What you have to do: Return, word for word, every entry in the listing below, but not its images.

Data:
◇ ◇ ◇ ◇ ◇ ◇ ◇

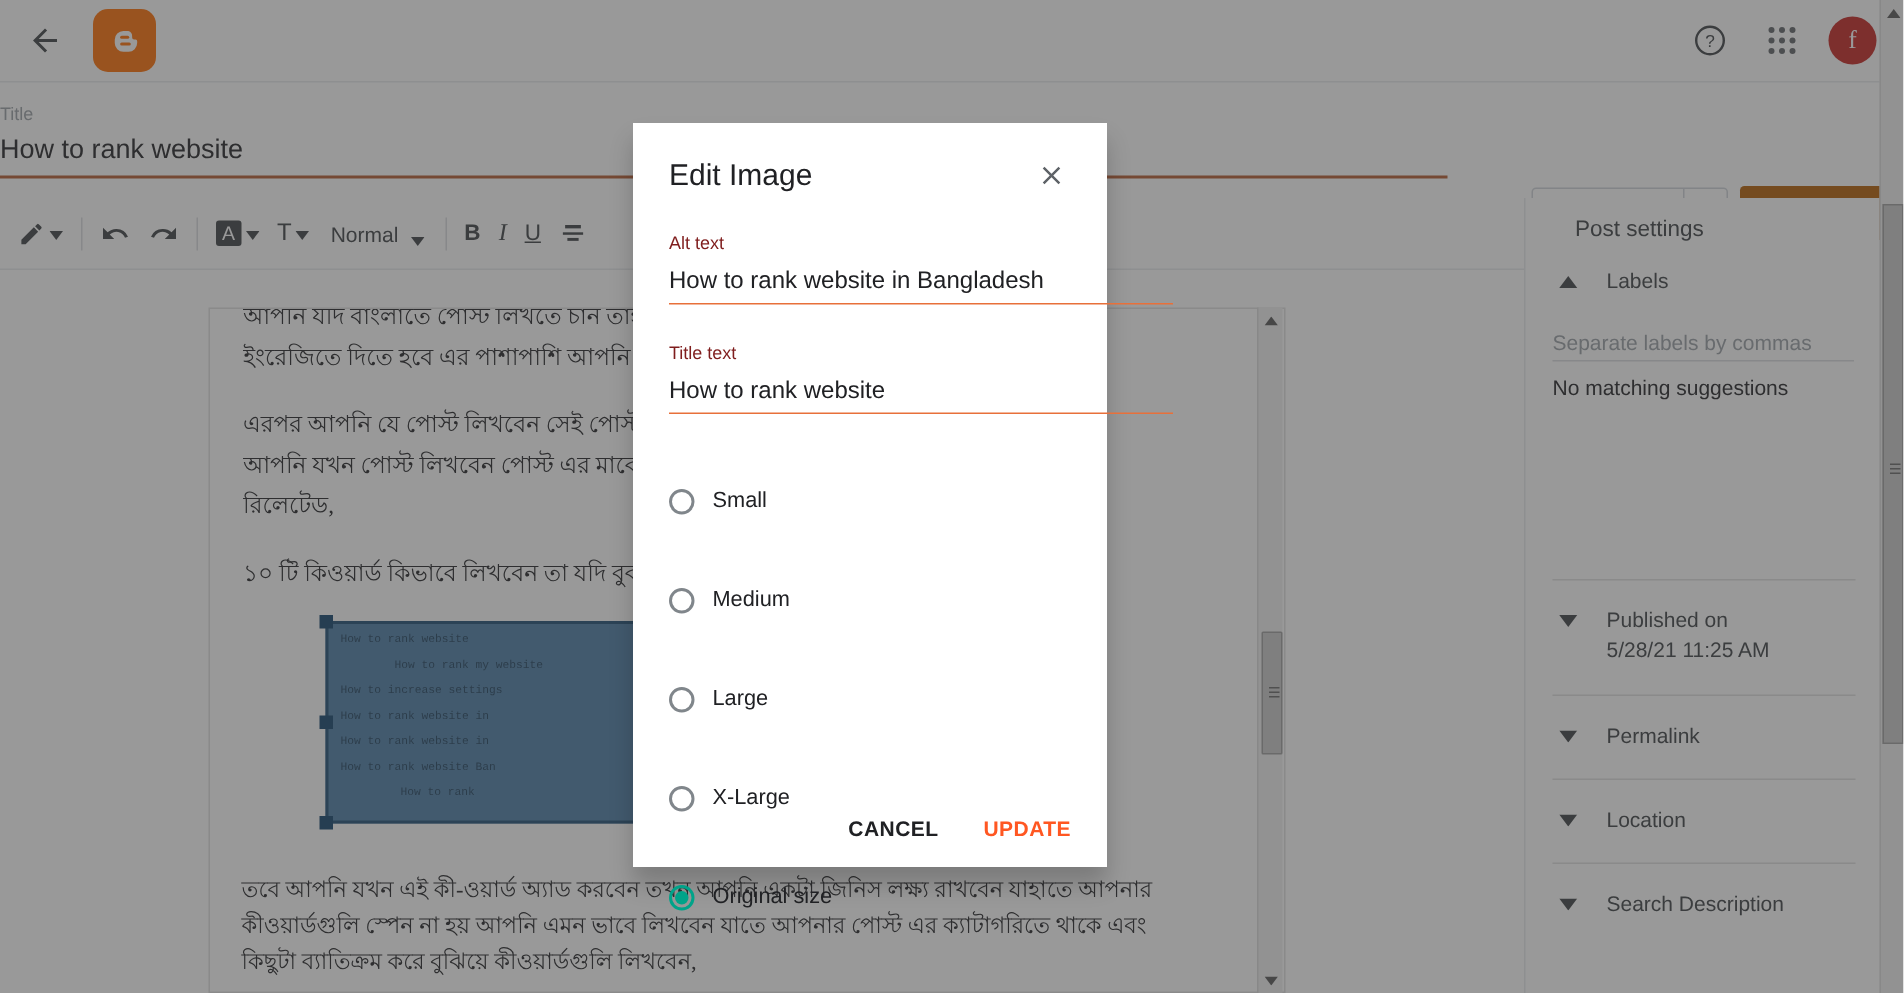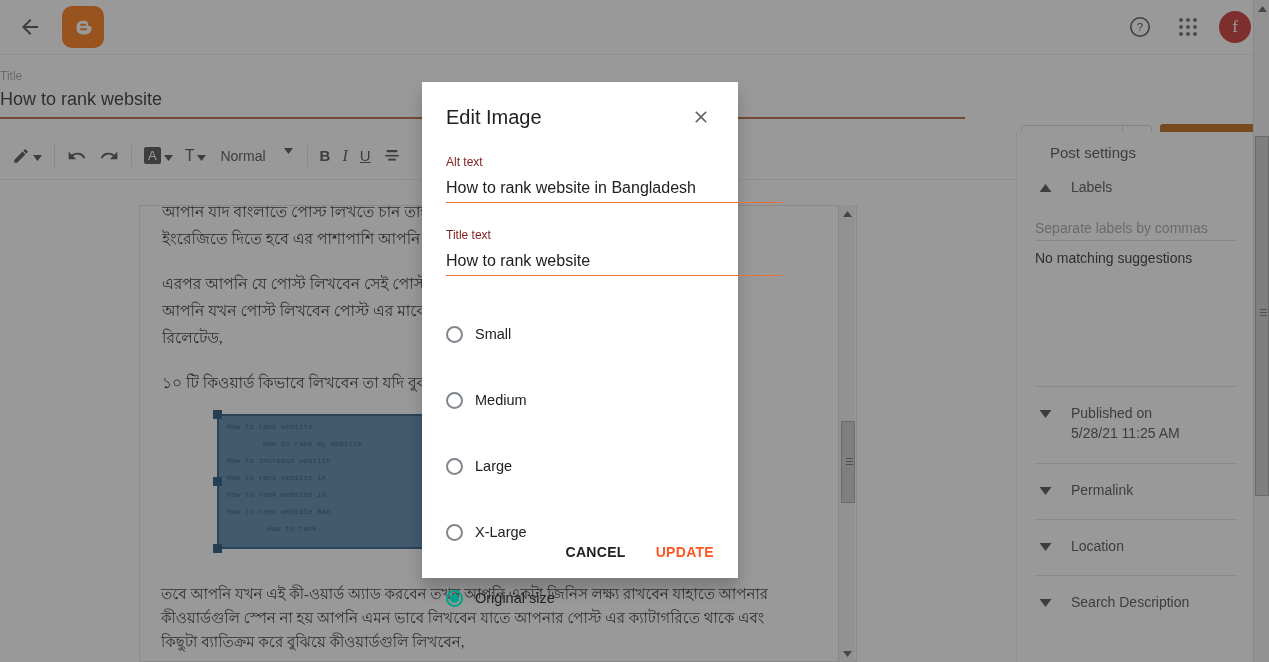"Normal" .tb-normal { align-items: flex-start -> flex-end; gap: 18px -> 8px }
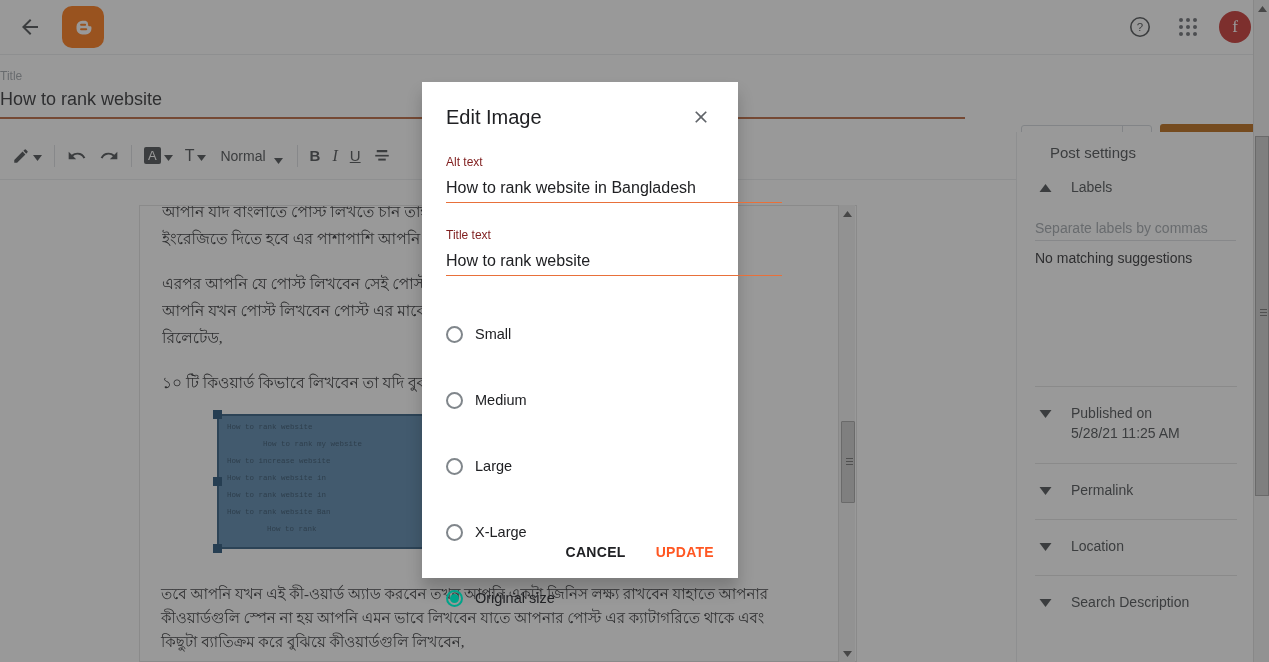"How to increase website" div.kw { text: website -> settings }
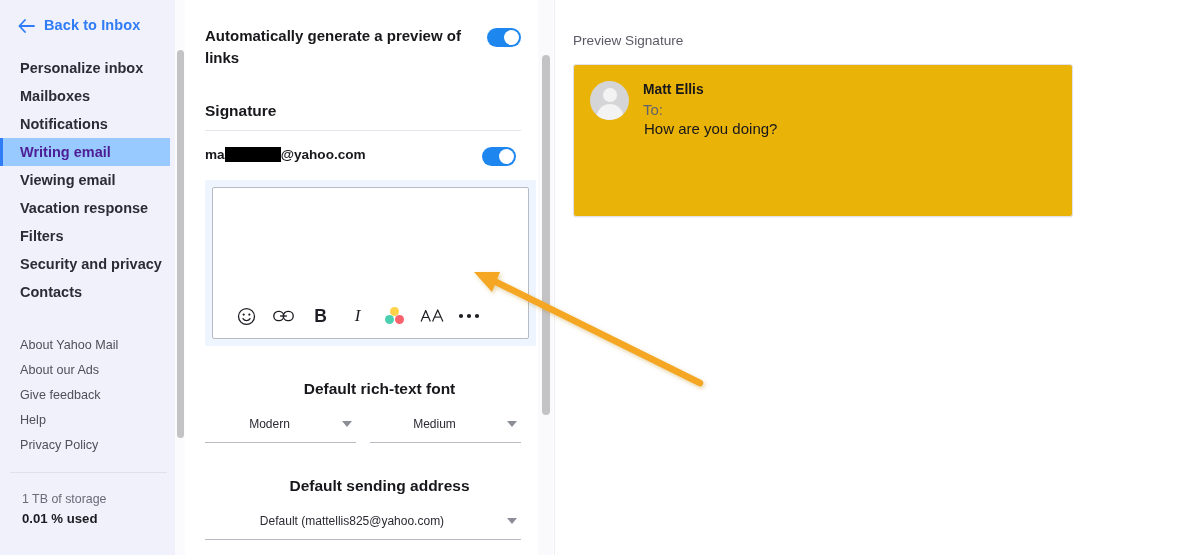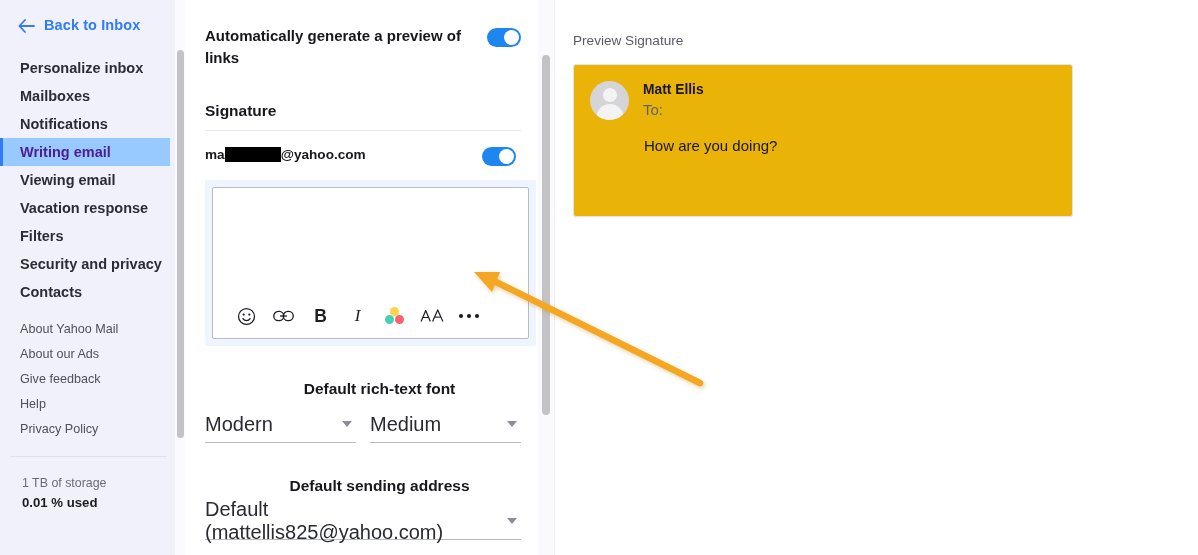"How are you doing?" .preview-body { margin-top: 17px -> none }
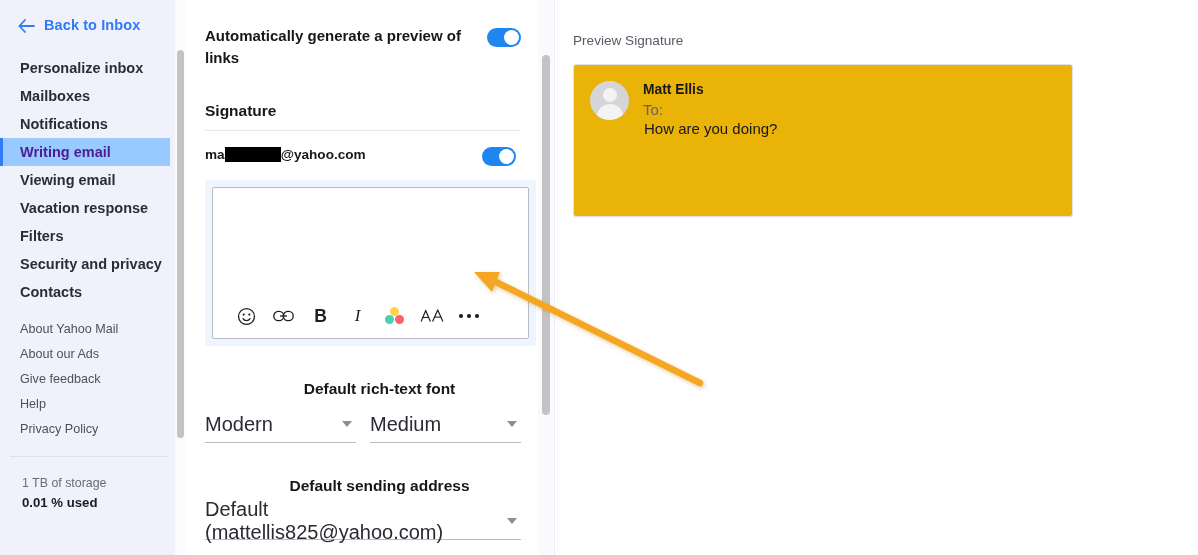"About Yahoo Mail" .links-list { margin-top: 11px -> 27px }
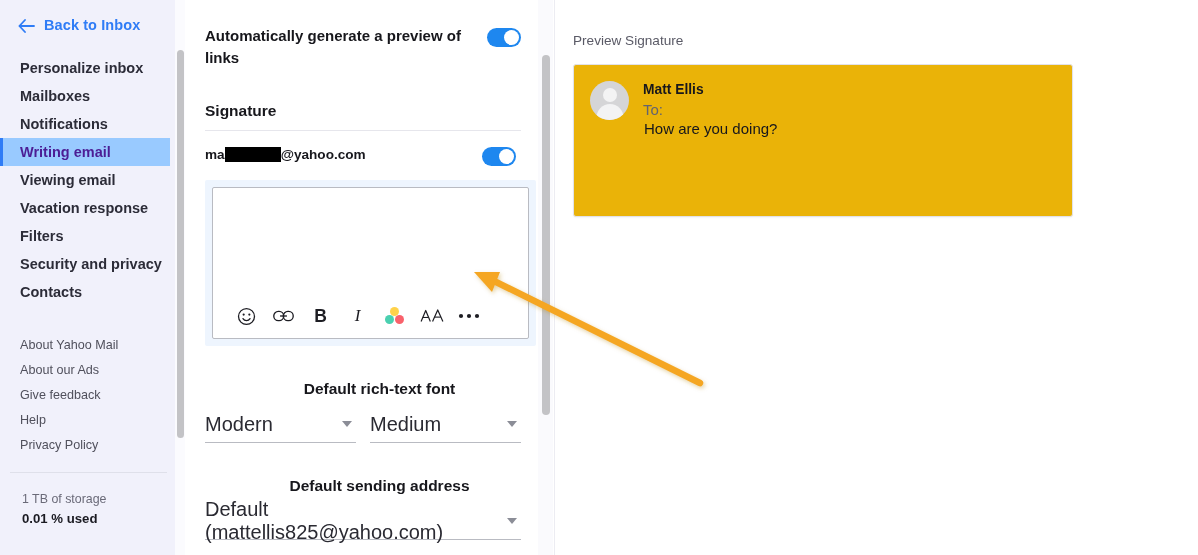"Modern" .select { font-size: 20px -> 12px; justify-content: none -> center }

◇ ◇ ◇ ◇ ◇ ◇ ◇

Your solution:
"Normal" .tb-normal { align-items: flex-start -> flex-end; gap: 18px -> 8px }
"How to increase website" div.kw { text: website -> settings }
"How are you doing?" .preview-body { margin-top: 17px -> none }
"About Yahoo Mail" .links-list { margin-top: 11px -> 27px }
"Modern" .select { font-size: 20px -> 12px; justify-content: none -> center }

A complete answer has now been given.